### WHAT YOU WILL DO
Every record below is to be copied exactly, with its images omitted.

### EXERCISE DATA
<<<<
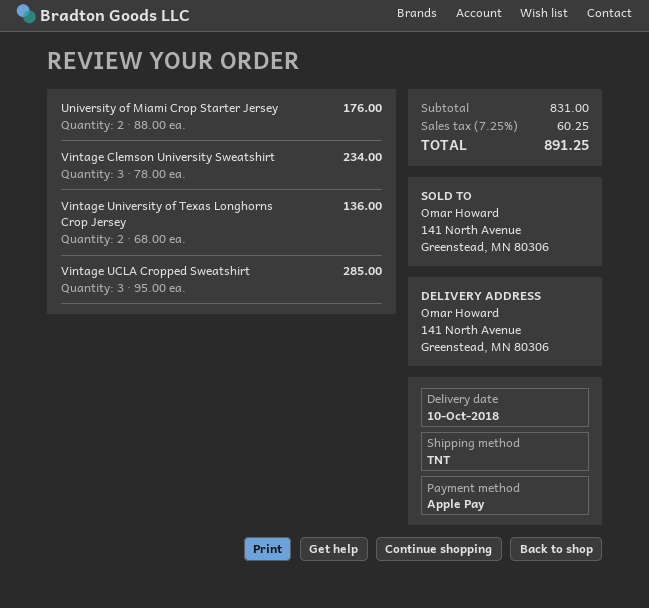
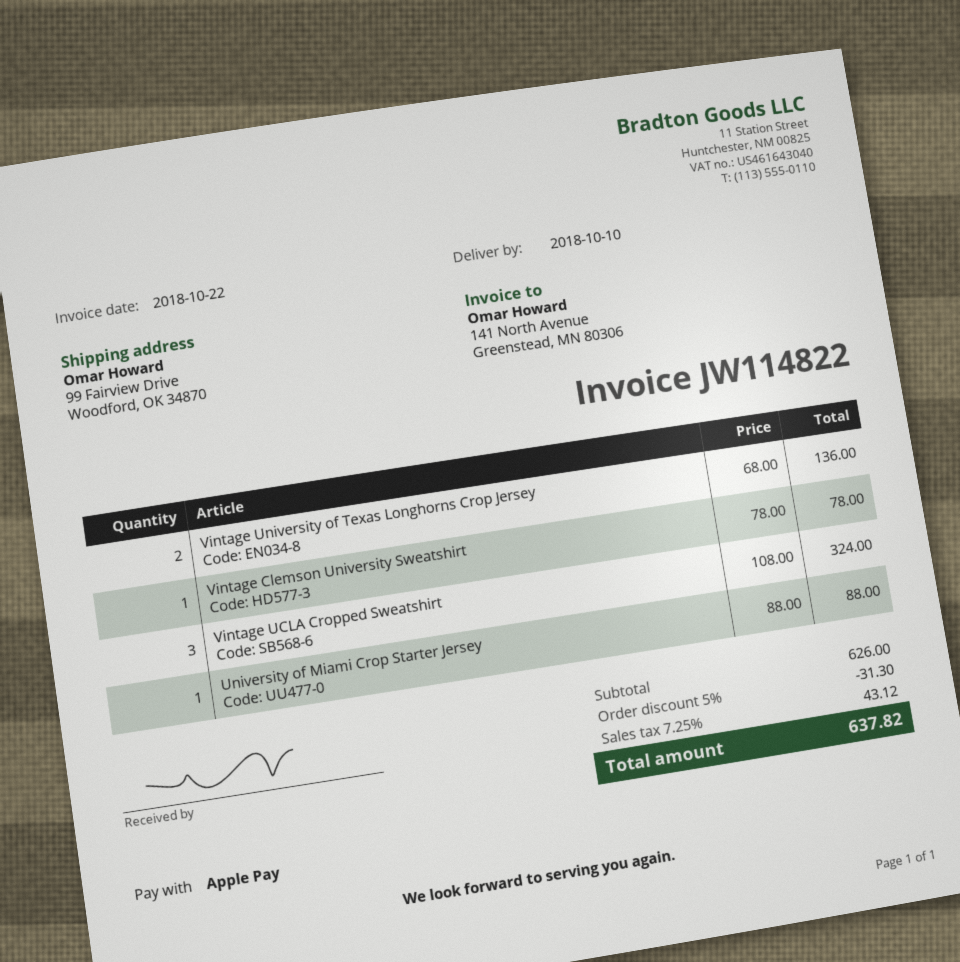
ship to: 141 North Avenue, Greenstead, MN 80306 -> 99 Fairview Drive, Woodford, OK 34870
University of Miami Crop Starter Jersey: 2 x 88.00 = 176.00 -> 1 x 88.00 = 88.00
Vintage Clemson University Sweatshirt: 3 x 78.00 = 234.00 -> 1 x 78.00 = 78.00
Vintage UCLA Cropped Sweatshirt: 3 x 95.00 = 285.00 -> 3 x 108.00 = 324.00
subtotal: 831.00 -> 626.00
discount: none -> 5% = 31.30
tax: 7.25% = 60.25 -> 7.25% = 43.12
total: 891.25 -> 637.82

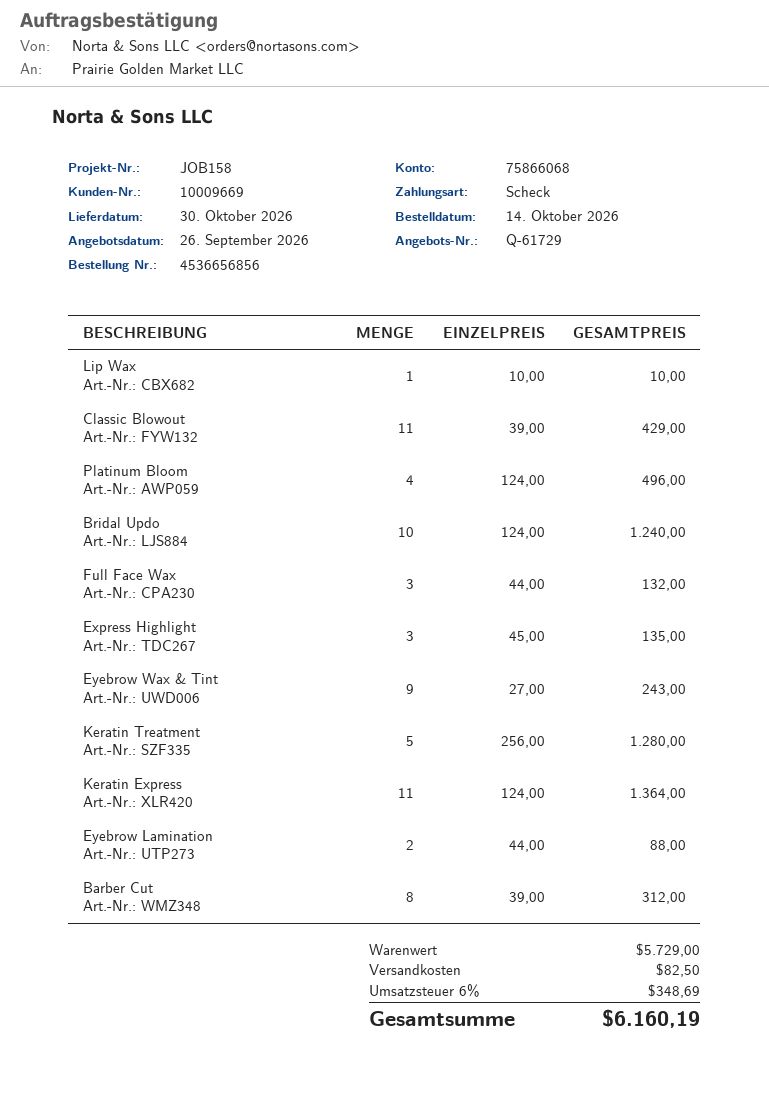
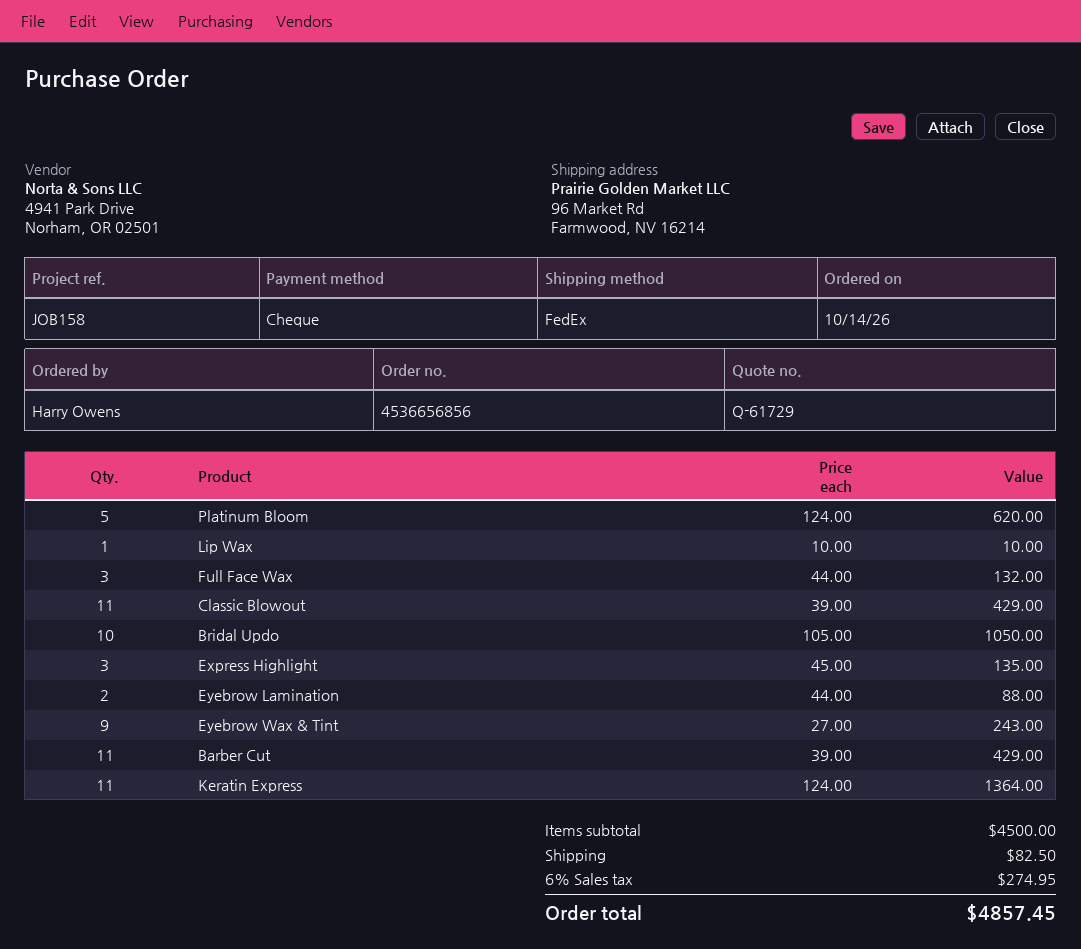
Platinum Bloom: 4 x 124.00 = 496.00 -> 5 x 124.00 = 620.00
Bridal Updo: 10 x 124.00 = 1240.00 -> 10 x 105.00 = 1050.00
Keratin Treatment: 5 x 256.00 = 1280.00 -> none
Barber Cut: 8 x 39.00 = 312.00 -> 11 x 39.00 = 429.00
subtotal: 5729.00 -> 4500.00
tax: 6% = 348.69 -> 6% = 274.95
total: 6160.19 -> 4857.45

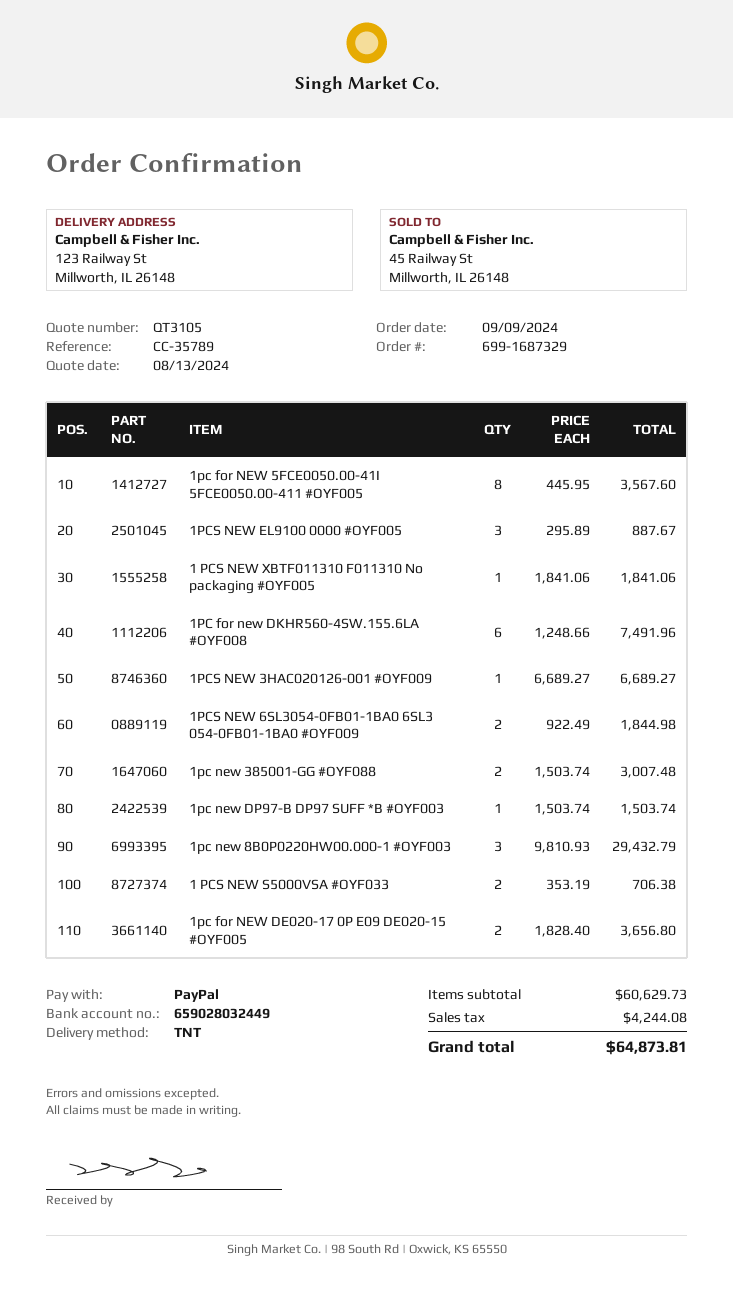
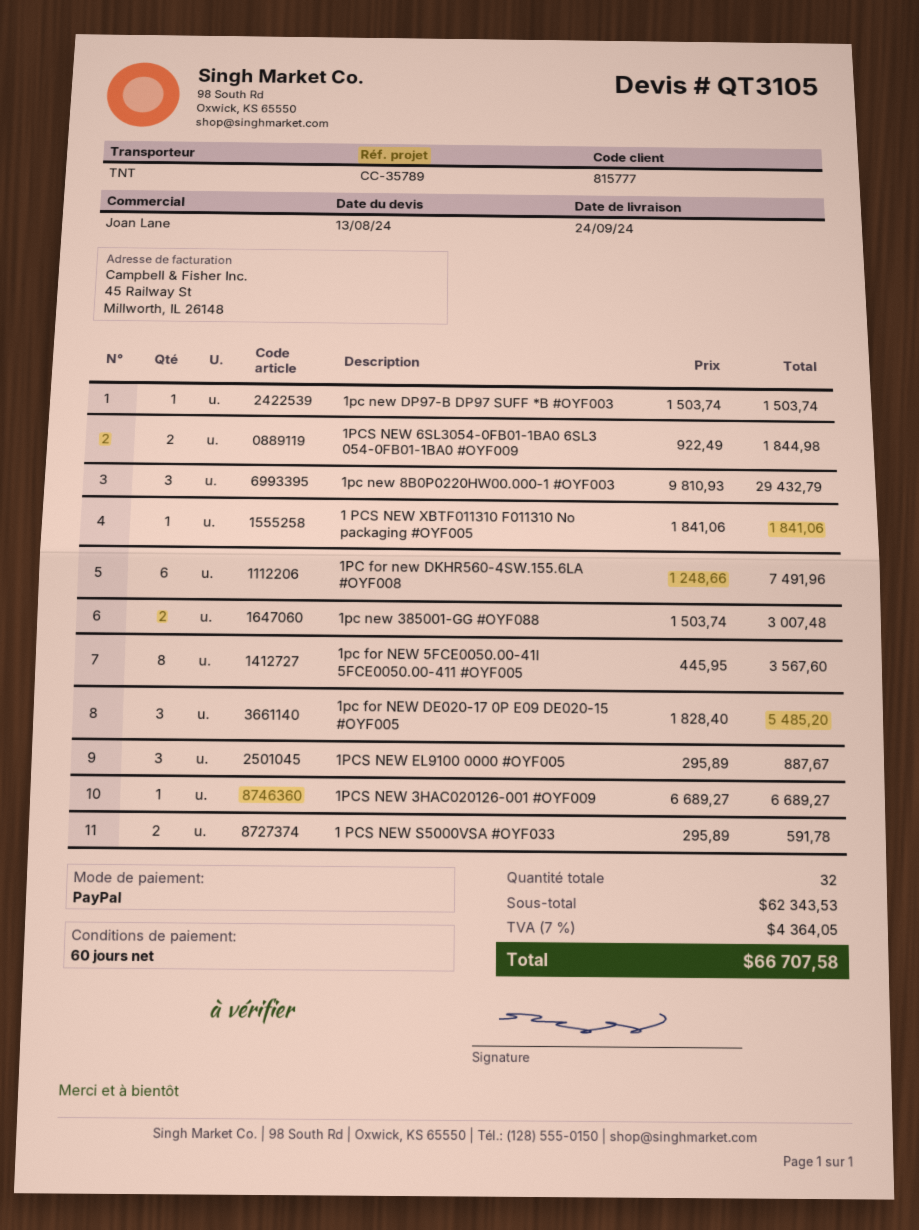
1 PCS NEW S5000VSA #OYF033: 2 x 353.19 = 706.38 -> 2 x 295.89 = 591.78
1pc for NEW DE020-17 0P E09 DE020-15 #OYF005: 2 x 1828.40 = 3656.80 -> 3 x 1828.40 = 5485.20
subtotal: 60629.73 -> 62343.53
tax: 4244.08 -> 4364.05
total: 64873.81 -> 66707.58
>>>>
### FINISHED TASK
ship to: 141 North Avenue, Greenstead, MN 80306 -> 99 Fairview Drive, Woodford, OK 34870
University of Miami Crop Starter Jersey: 2 x 88.00 = 176.00 -> 1 x 88.00 = 88.00
Vintage Clemson University Sweatshirt: 3 x 78.00 = 234.00 -> 1 x 78.00 = 78.00
Vintage UCLA Cropped Sweatshirt: 3 x 95.00 = 285.00 -> 3 x 108.00 = 324.00
subtotal: 831.00 -> 626.00
discount: none -> 5% = 31.30
tax: 7.25% = 60.25 -> 7.25% = 43.12
total: 891.25 -> 637.82

Platinum Bloom: 4 x 124.00 = 496.00 -> 5 x 124.00 = 620.00
Bridal Updo: 10 x 124.00 = 1240.00 -> 10 x 105.00 = 1050.00
Keratin Treatment: 5 x 256.00 = 1280.00 -> none
Barber Cut: 8 x 39.00 = 312.00 -> 11 x 39.00 = 429.00
subtotal: 5729.00 -> 4500.00
tax: 6% = 348.69 -> 6% = 274.95
total: 6160.19 -> 4857.45

1 PCS NEW S5000VSA #OYF033: 2 x 353.19 = 706.38 -> 2 x 295.89 = 591.78
1pc for NEW DE020-17 0P E09 DE020-15 #OYF005: 2 x 1828.40 = 3656.80 -> 3 x 1828.40 = 5485.20
subtotal: 60629.73 -> 62343.53
tax: 4244.08 -> 4364.05
total: 64873.81 -> 66707.58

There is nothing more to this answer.